Likewise, on the edges \(F \in {{\mathcal {S}}}\) we derive

$$\begin{aligned} \Vert v- {{\mathcal {I}}}v\Vert _{L^2(\varGamma ,\gamma ;L^2(F))}&\le c_{{\mathcal {S}}} h_F^{1/2} |v|_{{{\mathcal {V}}}_{\vartheta \varrho },\omega _F}. \end{aligned}$$

Here,

$$\begin{aligned}&|v|_{{{\mathcal {V}}}_{\vartheta \varrho },\omega _T}^2 := \int _\varGamma |v(y)|_{{{\mathcal {X}}},\omega _T}^2 \mathrm {d}\gamma (y), \\&|v|_{{{\mathcal {V}}}_{\vartheta \varrho },\omega _F}^2 := \int _\varGamma |v(y)|_{{{\mathcal {X}}},\omega _F}^2 \mathrm {d}\gamma (y). \end{aligned}$$

Theorem 3.6

([49, Theorem 2.45]).
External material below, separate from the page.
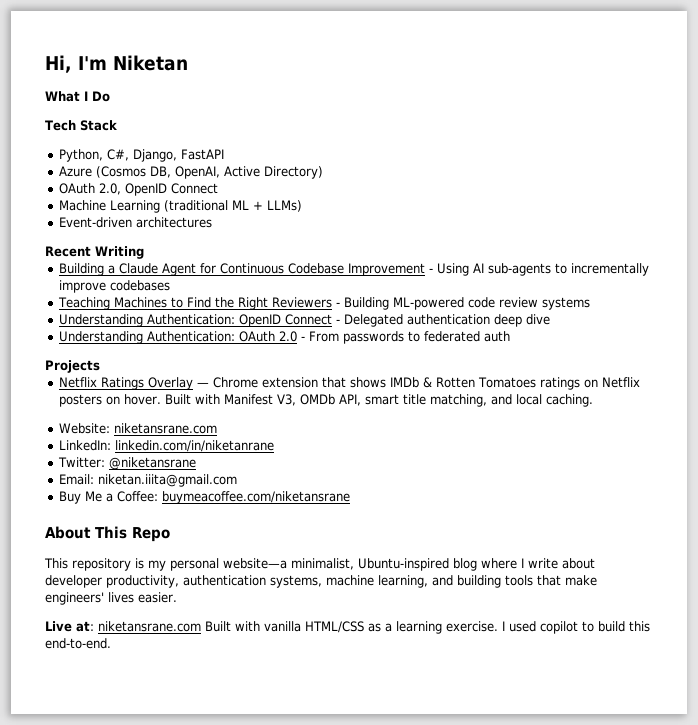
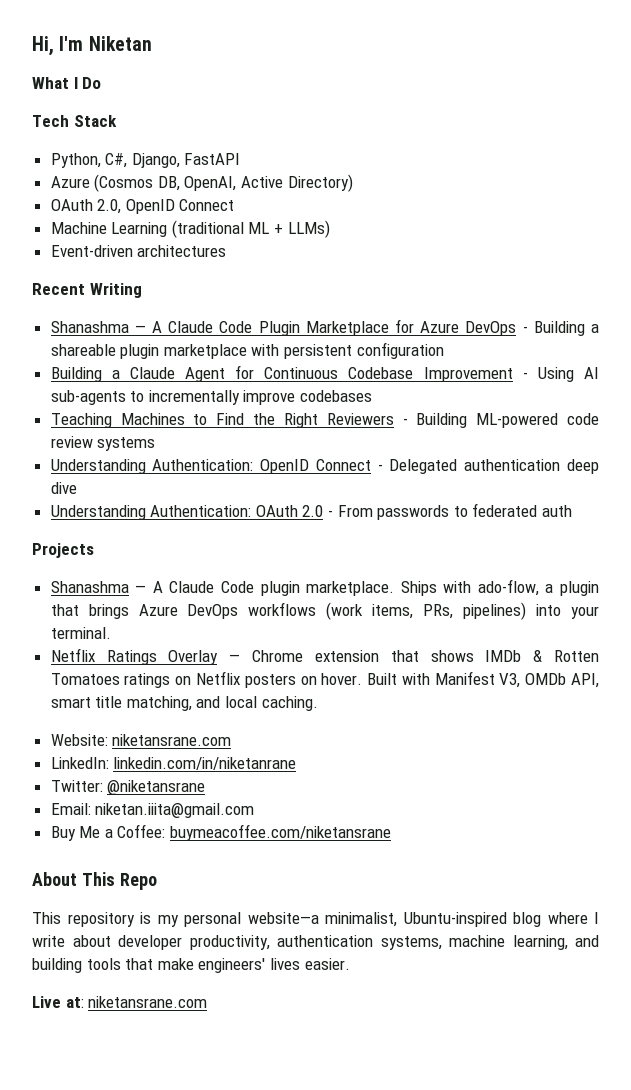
+ Shanashma — A Claude Code Plugin Marketplace for Azure DevOps - Building a shareable plugin marketplace with persistent configuration
+ Shanashma — A Claude Code plugin marketplace. Ships with ado-flow, a plugin that brings Azure DevOps workflows (work items, PRs, pipelines) into your terminal.
- Live at: niketansrane.com Built with vanilla HTML/CSS as a learning exercise. I used copilot to build this end-to-end.
+ Live at: niketansrane.com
If \(f\in L^p(\varGamma ,\gamma _\varrho ;{{\mathcal {X}}}^*)\) for \(p>2\), the Galerkin projection \(u_N\in {{\mathcal {V}}}_N\) satisfies

$$\begin{aligned} \Vert u-u_N\Vert _{L^2(\varGamma ,\gamma ;{{\mathcal {X}}})} \le \frac{{\hat{c}}_{\vartheta \varrho }}{{\check{c}}_{\vartheta \varrho }} \inf _{v_N\in {{\mathcal {V}}}_N(\varLambda ;{{\mathcal {T}}},p)} \Vert u-v_N\Vert _{L^2(\varGamma ,\gamma _\varrho ;{{\mathcal {X}}})}. \end{aligned}$$

Remark 3.7

It should be noted that the constant \(\frac{{\hat{c}}_{\vartheta \varrho }}{{\check{c}}_{\vartheta \varrho }}\) tends to \(\infty \) as \(\varrho \rightarrow \{0,\infty \}\) and for \(\theta \rightarrow \{0,1\}\), see Remark 2.46 in [49]. This is expected, as the problem is ill-posed in these limits. In order to obtain reasonable upper error bounds, the parameters have hence to be chosen judiciously. A more detailed investigation of an optimal parameter choice is postponed to future research.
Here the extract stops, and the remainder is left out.